Glyphosate Causes Serious Harm
The scientific evidence is overwhelming. Glyphosate is linked to cancer—especially non-Hodgkin lymphoma—through strong epidemiological, animal, and mechanistic evidence. The World Health Organization’s International Agency for Research on Cancer classified glyphosate as “probably carcinogenic to humans,” and EPA’s own scientists in the Office of Research and Development have acknowledged evidence consistent with carcinogenicity. Courts across the United States have repeatedly found glyphosate-based products to be a substantial factor in causing cancer in exposed individuals.  
The credibility of glyphosate’s safety claims continues to erode. A high-profile scientific paper long relied upon to downplay cancer risk was recently retracted after findings that it was ghostwritten by Monsanto officers and fundamentally flawed—further underscoring the extent to which the regulatory record surrounding glyphosate has been distorted and compromised. EPA cannot continue to rely on discredited science to justify inaction. 
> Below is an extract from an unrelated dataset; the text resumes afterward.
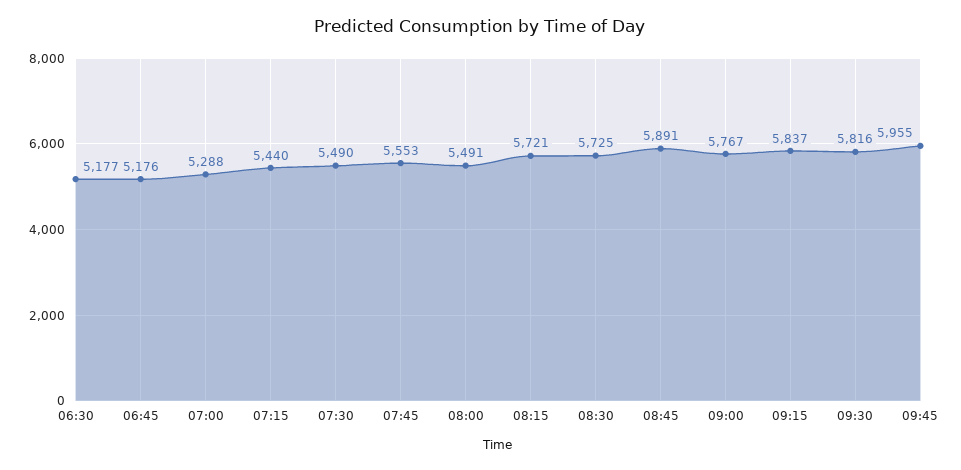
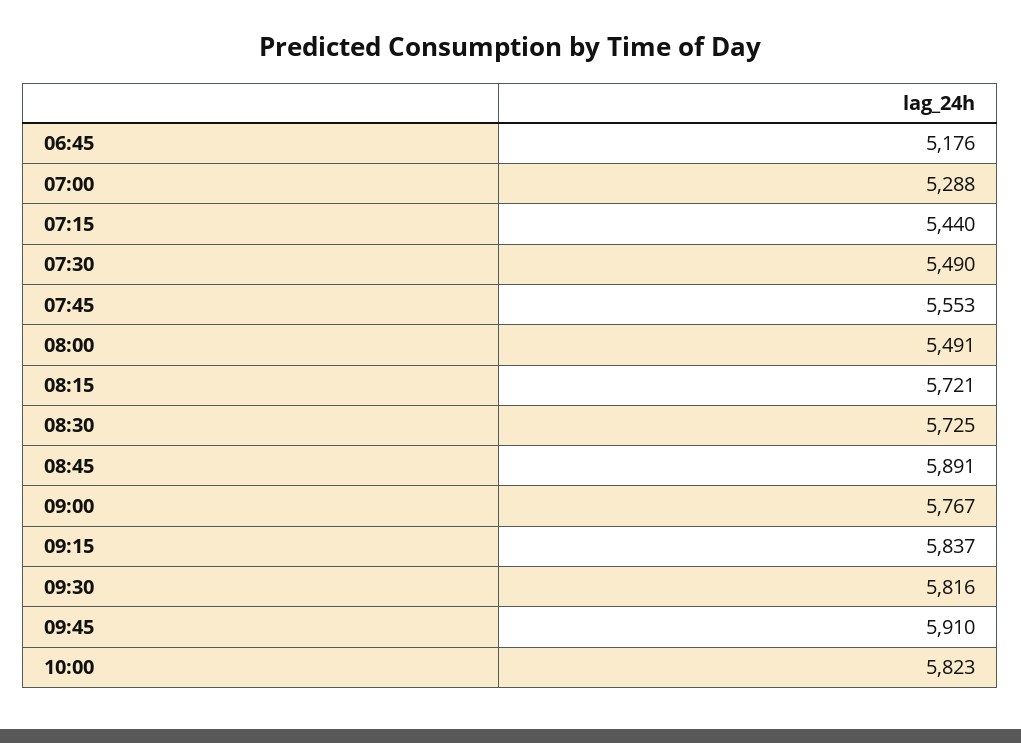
06:30: 5177 -> none
09:45: 5955 -> 5910
10:00: none -> 5823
EPA Lacks a Lawful Human Health Assessment 
EPA currently has no valid human health assessment demonstrating that glyphosate meets FIFRA’s safety standard. The Ninth Circuit vacated EPA’s human health assessment and cancer determination in full, and EPA withdrew the rest of its registration review. Glyphosate’s continued registration now rests on a 1993 decision made decades before today’s far higher levels of use, modern scientific understanding, or the widespread adoption of glyphosate-resistant crops. This regulatory vacuum violates EPA’s ongoing duty to ensure that registered pesticides cause no unreasonable adverse effects on human health or the environment.  
EPA Has Failed to Evaluate Real-World Exposure 
EPA has never evaluated the real-world formulations that people actually use for cancer or other long-term health risks. Glyphosate-based herbicides contain additional ingredients that increase toxicity and absorption, yet EPA’s assessments focus almost exclusively on the active ingredient alone—despite acknowledging that formulations are more harmful. 
EPA has also never required a dermal penetration study for glyphosate, even though dermal exposure is the primary route of exposure for farmworkers, applicators, landscapers, and groundskeepers. This failure leaves occupational health risks fundamentally unassessed and invalidates EPA’s claims of safety.  
Widespread Ecological Damage 
Glyphosate threatens monarch butterflies, pollinators, amphibians, aquatic organisms, birds, plants, and nearly every endangered species EPA has evaluated. EPA has admitted that glyphosate is likely to adversely affect 93% of listed endangered and threatened species and hundreds of critical habitats. Allowing glyphosate use to continue without completing required Endangered Species Act consultation places imperiled wildlife at continued risk of harm and extinction.  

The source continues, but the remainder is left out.